- _Task directions_: For the listing below, print exactly the lines from the line with "포함 미니 통계 위젯" to the line with "organization of data.", both included, and nothing beyond them.

- _Provided information_:
::::

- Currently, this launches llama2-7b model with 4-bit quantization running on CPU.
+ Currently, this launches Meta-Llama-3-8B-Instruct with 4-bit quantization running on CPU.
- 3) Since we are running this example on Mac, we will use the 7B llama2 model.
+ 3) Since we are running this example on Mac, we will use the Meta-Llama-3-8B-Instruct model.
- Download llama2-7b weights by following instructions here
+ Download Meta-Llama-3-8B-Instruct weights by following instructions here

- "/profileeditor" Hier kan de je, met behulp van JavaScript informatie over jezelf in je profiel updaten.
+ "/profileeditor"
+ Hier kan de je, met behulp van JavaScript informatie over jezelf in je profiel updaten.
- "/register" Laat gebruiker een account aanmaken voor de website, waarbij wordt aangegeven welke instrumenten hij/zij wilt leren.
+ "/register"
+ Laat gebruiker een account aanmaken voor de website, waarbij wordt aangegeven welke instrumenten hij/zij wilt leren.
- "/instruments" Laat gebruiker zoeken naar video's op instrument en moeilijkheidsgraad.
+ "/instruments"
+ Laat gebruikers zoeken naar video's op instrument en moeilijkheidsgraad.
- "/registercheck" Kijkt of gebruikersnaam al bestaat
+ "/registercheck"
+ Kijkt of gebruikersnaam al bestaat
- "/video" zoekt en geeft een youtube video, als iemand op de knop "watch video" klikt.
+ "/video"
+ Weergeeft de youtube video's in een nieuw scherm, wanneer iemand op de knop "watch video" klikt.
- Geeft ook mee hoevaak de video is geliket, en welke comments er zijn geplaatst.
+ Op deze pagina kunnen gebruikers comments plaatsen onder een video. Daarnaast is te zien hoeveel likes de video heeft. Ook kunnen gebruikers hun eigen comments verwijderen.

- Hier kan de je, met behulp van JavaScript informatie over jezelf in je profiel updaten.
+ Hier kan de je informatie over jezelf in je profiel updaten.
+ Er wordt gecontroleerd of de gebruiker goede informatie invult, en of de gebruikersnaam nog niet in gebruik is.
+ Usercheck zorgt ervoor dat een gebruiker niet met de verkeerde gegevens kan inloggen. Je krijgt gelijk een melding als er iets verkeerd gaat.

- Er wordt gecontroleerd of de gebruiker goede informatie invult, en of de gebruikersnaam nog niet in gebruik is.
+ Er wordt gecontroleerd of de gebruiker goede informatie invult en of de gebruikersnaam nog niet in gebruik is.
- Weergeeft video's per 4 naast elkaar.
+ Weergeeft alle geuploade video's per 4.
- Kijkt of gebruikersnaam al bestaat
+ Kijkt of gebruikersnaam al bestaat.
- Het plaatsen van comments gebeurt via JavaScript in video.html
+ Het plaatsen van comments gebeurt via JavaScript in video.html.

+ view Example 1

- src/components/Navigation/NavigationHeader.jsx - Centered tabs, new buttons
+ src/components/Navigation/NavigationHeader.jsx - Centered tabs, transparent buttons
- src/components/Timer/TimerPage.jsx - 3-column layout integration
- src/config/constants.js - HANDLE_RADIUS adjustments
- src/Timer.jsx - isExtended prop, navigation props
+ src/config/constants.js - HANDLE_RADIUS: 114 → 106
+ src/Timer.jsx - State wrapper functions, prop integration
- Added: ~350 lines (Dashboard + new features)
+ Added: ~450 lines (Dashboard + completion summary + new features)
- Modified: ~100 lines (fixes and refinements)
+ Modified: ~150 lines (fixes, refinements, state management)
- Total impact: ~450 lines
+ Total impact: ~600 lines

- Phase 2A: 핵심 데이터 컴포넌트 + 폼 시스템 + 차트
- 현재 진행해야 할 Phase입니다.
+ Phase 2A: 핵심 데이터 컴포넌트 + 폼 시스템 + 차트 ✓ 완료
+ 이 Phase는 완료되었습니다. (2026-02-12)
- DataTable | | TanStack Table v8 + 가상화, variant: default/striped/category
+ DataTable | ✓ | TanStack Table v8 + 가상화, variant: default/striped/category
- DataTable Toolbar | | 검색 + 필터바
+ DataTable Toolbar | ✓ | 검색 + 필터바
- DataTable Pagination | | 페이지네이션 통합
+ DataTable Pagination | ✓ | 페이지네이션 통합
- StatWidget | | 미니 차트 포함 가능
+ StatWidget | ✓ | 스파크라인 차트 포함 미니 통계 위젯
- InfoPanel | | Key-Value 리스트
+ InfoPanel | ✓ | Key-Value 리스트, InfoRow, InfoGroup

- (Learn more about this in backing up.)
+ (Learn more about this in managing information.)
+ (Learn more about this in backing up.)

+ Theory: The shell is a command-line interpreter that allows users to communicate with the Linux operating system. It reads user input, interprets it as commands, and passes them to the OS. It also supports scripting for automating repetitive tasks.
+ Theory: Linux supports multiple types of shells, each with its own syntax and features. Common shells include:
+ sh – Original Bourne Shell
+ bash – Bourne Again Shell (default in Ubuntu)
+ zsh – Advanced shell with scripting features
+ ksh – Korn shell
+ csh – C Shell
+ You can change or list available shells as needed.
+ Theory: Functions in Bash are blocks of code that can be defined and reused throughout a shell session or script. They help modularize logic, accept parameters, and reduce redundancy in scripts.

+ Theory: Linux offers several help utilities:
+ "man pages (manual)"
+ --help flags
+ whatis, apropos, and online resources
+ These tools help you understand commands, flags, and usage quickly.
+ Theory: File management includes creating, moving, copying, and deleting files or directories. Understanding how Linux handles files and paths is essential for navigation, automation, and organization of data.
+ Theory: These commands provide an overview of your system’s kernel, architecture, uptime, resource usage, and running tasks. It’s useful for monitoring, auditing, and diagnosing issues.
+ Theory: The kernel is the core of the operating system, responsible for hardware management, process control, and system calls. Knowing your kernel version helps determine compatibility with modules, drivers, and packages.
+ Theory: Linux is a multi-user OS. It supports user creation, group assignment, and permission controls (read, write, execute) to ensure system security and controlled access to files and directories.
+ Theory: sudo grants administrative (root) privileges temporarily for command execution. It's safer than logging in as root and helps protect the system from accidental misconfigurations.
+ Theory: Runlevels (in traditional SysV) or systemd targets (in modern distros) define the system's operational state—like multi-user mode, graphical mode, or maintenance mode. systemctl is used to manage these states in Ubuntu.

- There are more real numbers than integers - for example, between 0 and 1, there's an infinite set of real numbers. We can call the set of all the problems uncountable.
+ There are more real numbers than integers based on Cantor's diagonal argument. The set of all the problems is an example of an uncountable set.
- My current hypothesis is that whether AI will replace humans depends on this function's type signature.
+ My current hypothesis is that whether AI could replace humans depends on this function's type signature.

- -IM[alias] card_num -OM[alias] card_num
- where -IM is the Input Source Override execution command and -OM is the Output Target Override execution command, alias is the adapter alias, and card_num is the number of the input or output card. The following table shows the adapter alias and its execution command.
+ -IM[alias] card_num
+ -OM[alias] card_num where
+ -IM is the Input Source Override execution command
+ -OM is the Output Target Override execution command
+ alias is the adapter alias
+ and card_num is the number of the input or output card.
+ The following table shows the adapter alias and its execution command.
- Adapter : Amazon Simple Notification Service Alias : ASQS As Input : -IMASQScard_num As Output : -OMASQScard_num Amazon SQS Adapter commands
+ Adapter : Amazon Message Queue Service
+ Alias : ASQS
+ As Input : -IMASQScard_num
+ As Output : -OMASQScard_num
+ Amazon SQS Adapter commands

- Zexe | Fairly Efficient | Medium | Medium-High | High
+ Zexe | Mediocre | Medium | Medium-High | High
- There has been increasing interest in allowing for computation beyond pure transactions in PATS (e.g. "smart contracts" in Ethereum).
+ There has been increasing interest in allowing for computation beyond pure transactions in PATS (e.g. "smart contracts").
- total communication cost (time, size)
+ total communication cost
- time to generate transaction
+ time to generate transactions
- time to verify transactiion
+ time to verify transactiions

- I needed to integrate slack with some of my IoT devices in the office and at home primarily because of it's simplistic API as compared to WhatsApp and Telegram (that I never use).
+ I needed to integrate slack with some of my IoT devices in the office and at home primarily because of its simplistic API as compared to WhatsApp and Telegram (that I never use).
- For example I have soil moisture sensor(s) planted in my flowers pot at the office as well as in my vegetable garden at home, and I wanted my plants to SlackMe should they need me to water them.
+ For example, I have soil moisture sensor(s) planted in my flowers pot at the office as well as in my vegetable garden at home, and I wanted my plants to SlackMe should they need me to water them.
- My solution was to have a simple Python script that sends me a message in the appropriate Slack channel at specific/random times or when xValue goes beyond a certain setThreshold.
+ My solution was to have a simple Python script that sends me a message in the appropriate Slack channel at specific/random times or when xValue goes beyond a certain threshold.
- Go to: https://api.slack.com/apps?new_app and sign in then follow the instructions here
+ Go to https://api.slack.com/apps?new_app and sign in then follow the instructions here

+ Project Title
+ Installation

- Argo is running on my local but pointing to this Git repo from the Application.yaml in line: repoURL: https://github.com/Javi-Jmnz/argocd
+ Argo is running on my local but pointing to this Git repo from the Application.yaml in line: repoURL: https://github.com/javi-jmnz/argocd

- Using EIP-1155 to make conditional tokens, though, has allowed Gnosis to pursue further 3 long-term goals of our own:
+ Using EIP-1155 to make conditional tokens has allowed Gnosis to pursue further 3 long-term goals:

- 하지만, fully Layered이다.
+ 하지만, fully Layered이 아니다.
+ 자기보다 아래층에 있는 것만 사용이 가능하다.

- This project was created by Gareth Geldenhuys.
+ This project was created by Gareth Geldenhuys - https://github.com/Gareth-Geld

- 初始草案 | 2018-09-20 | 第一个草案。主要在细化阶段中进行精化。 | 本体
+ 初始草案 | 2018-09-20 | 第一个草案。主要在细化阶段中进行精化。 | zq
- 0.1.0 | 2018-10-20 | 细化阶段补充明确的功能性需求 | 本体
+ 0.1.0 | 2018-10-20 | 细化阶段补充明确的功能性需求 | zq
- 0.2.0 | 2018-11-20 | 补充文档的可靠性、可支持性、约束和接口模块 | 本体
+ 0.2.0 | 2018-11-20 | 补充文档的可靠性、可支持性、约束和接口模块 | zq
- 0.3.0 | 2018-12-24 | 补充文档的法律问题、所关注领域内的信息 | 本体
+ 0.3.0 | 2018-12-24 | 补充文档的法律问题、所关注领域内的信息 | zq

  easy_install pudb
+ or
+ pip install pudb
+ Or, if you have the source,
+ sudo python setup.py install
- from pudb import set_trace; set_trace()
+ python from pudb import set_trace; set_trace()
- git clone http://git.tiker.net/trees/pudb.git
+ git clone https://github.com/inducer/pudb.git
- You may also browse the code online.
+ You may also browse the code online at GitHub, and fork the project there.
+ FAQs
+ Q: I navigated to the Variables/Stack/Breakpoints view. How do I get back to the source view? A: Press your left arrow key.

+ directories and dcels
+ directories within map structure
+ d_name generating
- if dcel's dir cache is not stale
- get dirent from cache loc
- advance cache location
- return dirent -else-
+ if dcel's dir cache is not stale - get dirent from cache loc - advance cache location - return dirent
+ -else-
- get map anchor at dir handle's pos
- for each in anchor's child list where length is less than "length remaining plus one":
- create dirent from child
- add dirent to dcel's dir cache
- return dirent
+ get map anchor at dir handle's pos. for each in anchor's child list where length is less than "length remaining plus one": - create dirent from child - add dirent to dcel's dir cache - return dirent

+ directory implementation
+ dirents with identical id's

::::

- _Final answer_:
+ StatWidget | ✓ | 스파크라인 차트 포함 미니 통계 위젯
- InfoPanel | | Key-Value 리스트
+ InfoPanel | ✓ | Key-Value 리스트, InfoRow, InfoGroup

- (Learn more about this in backing up.)
+ (Learn more about this in managing information.)
+ (Learn more about this in backing up.)

+ Theory: The shell is a command-line interpreter that allows users to communicate with the Linux operating system. It reads user input, interprets it as commands, and passes them to the OS. It also supports scripting for automating repetitive tasks.
+ Theory: Linux supports multiple types of shells, each with its own syntax and features. Common shells include:
+ sh – Original Bourne Shell
+ bash – Bourne Again Shell (default in Ubuntu)
+ zsh – Advanced shell with scripting features
+ ksh – Korn shell
+ csh – C Shell
+ You can change or list available shells as needed.
+ Theory: Functions in Bash are blocks of code that can be defined and reused throughout a shell session or script. They help modularize logic, accept parameters, and reduce redundancy in scripts.

+ Theory: Linux offers several help utilities:
+ "man pages (manual)"
+ --help flags
+ whatis, apropos, and online resources
+ These tools help you understand commands, flags, and usage quickly.
+ Theory: File management includes creating, moving, copying, and deleting files or directories. Understanding how Linux handles files and paths is essential for navigation, automation, and organization of data.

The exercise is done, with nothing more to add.